[Task goal]
The answer must be a single number: how many lines of the entries below include "date".
□ □ □
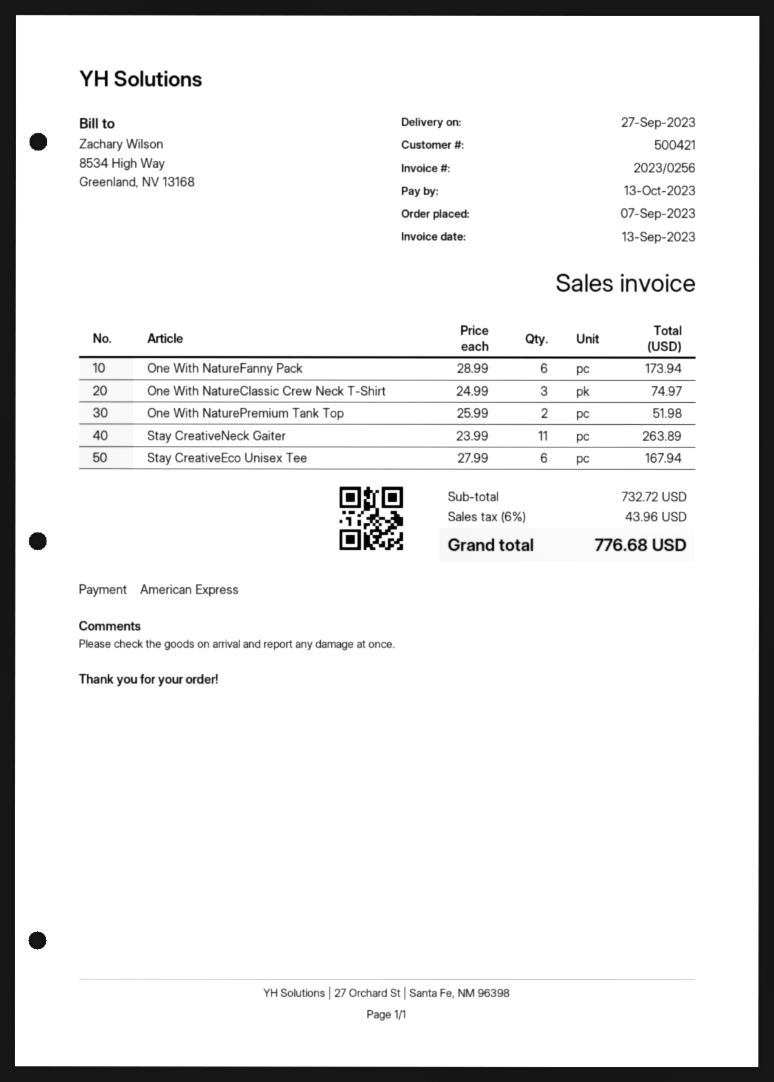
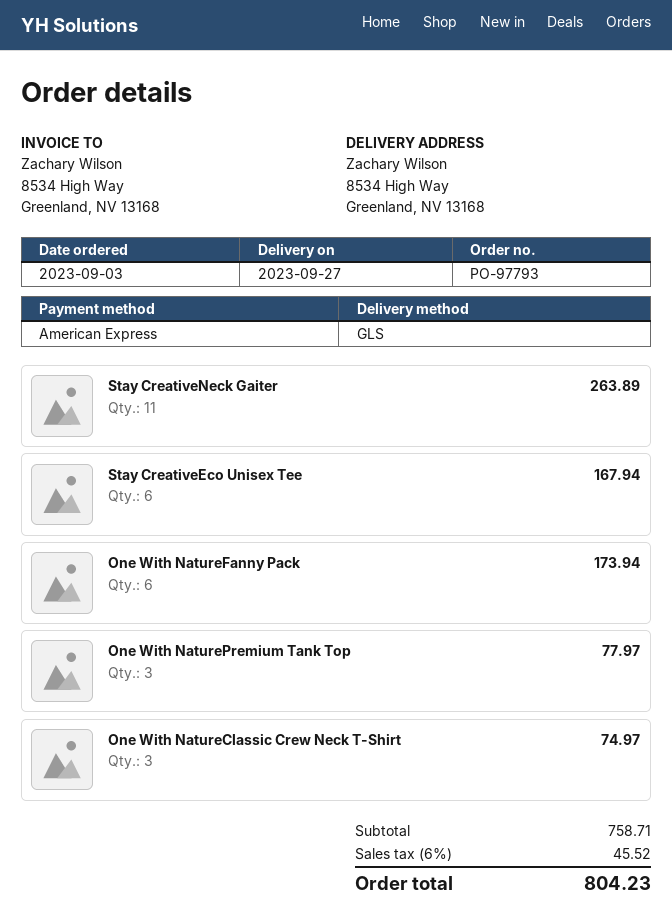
order date: 2023-09-07 -> 2023-09-03
One With NaturePremium Tank Top: 2 for 51.98 -> 3 for 77.97
subtotal: 732.72 -> 758.71
tax: 6% = 43.96 -> 6% = 45.52
total: 776.68 -> 804.23

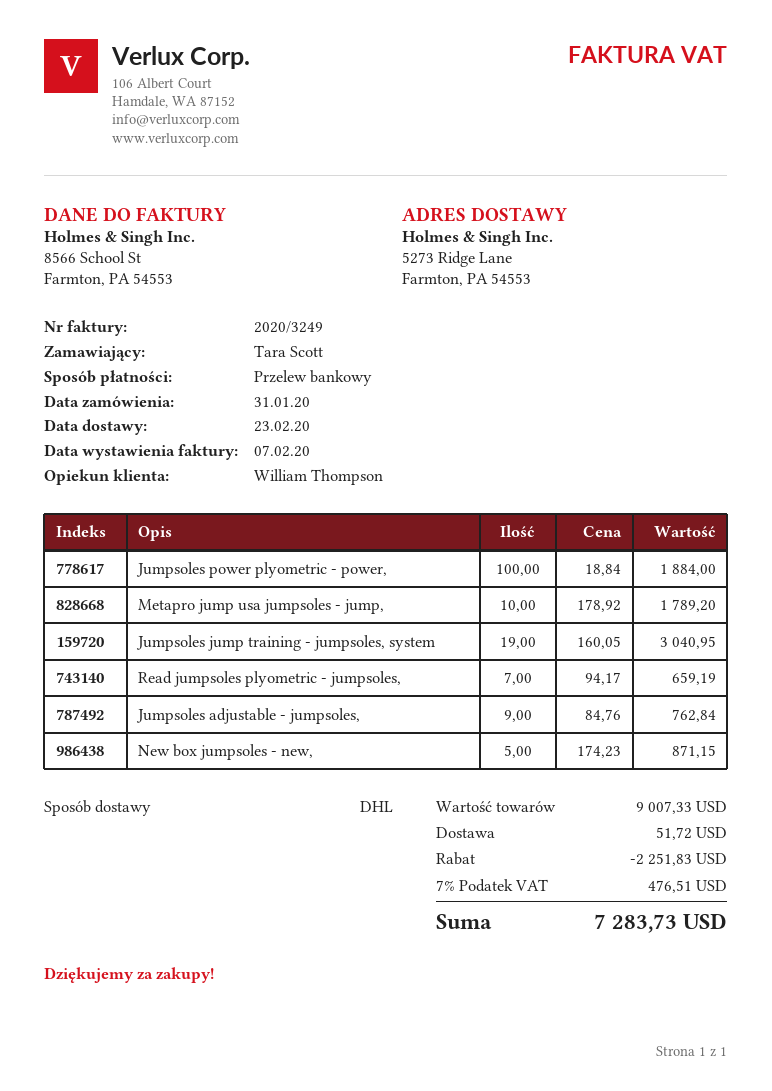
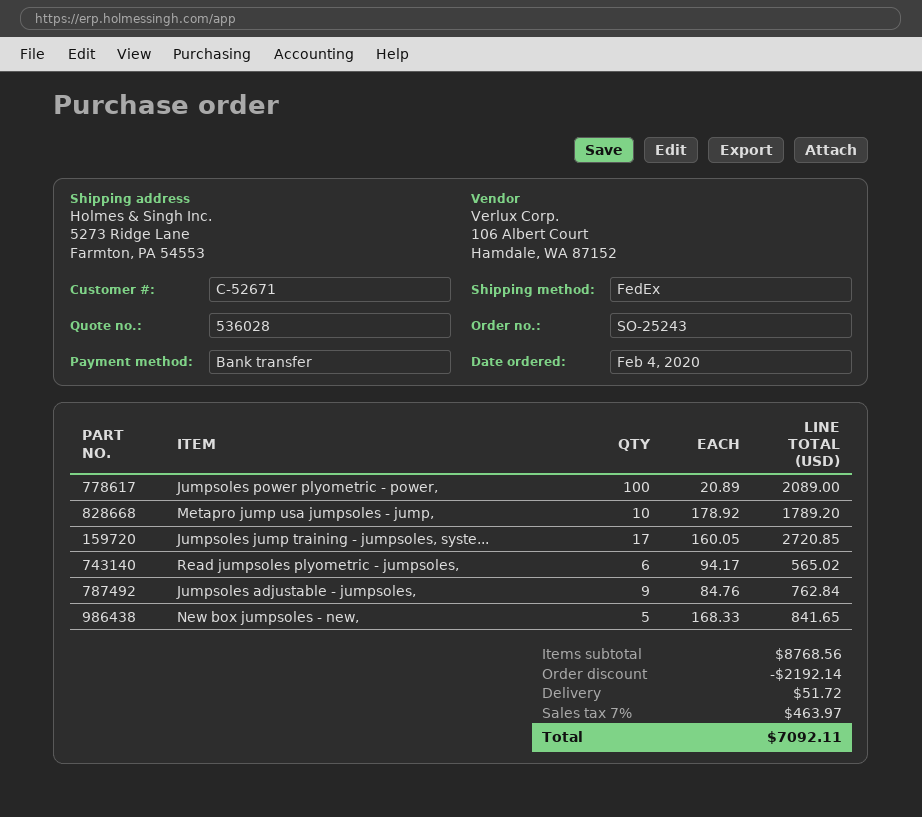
order date: 2020-01-31 -> 2020-02-04
shipping method: DHL -> FedEx
Jumpsoles power plyometric - power,: 100 x 18.84 = 1884.00 -> 100 x 20.89 = 2089.00
Jumpsoles jump training - jumpsoles, system: 19 x 160.05 = 3040.95 -> 17 x 160.05 = 2720.85
Read jumpsoles plyometric - jumpsoles,: 7 x 94.17 = 659.19 -> 6 x 94.17 = 565.02
New box jumpsoles - new,: 5 x 174.23 = 871.15 -> 5 x 168.33 = 841.65
subtotal: 9007.33 -> 8768.56
discount: 2251.83 -> 2192.14
tax: 7% = 476.51 -> 7% = 463.97
total: 7283.73 -> 7092.11

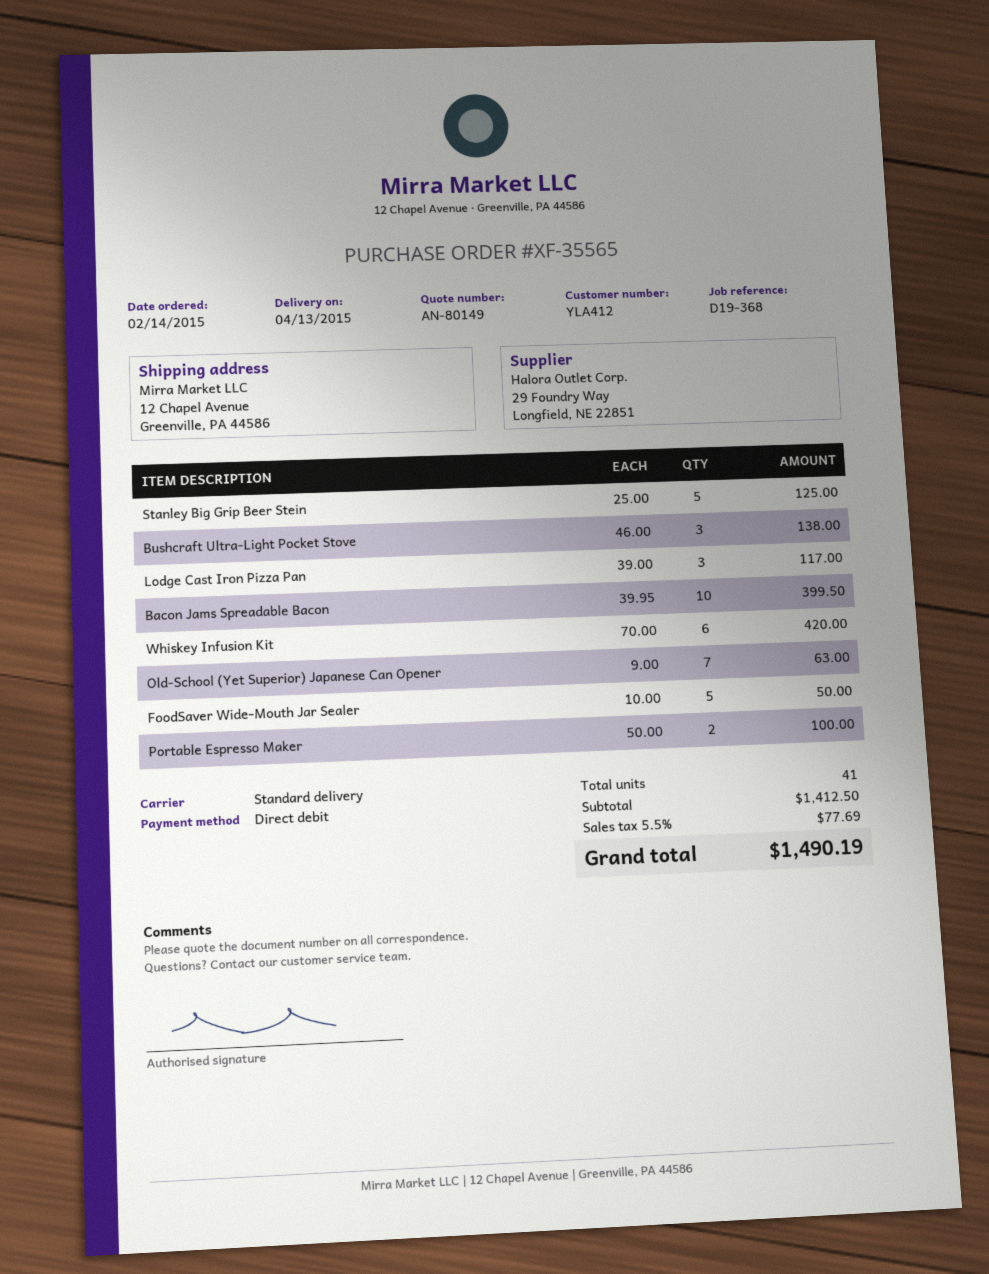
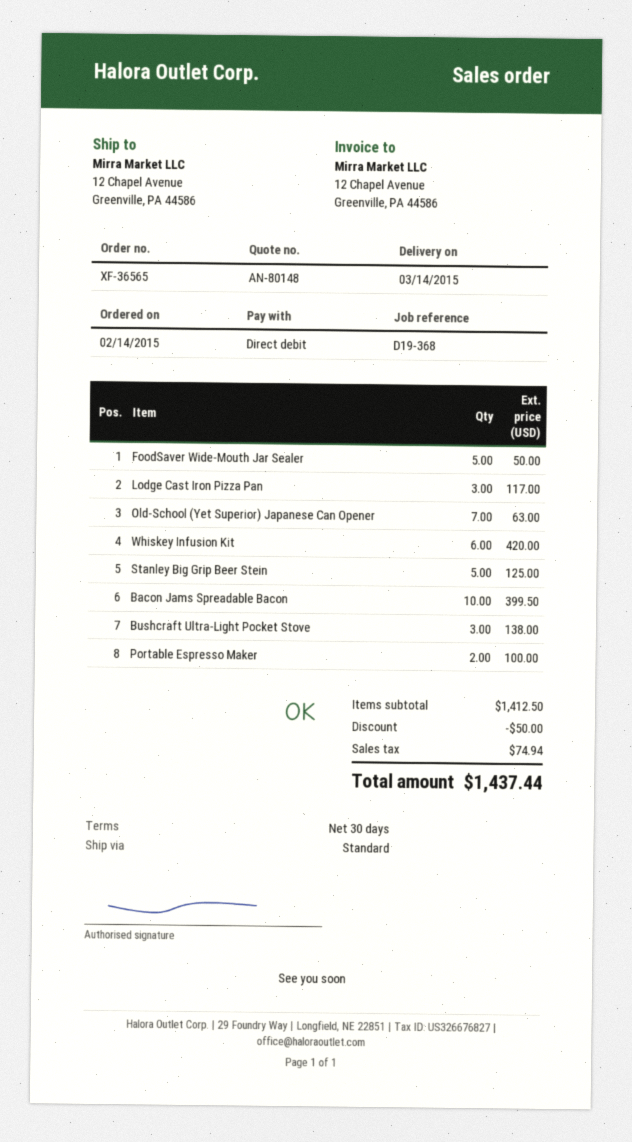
quote number: AN-80149 -> AN-80148
order number: XF-35565 -> XF-36565
delivery date: 2015-04-13 -> 2015-03-14
discount: none -> 50.00
tax: 77.69 -> 74.94
total: 1490.19 -> 1437.44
□ □ □
[Result of the task]
3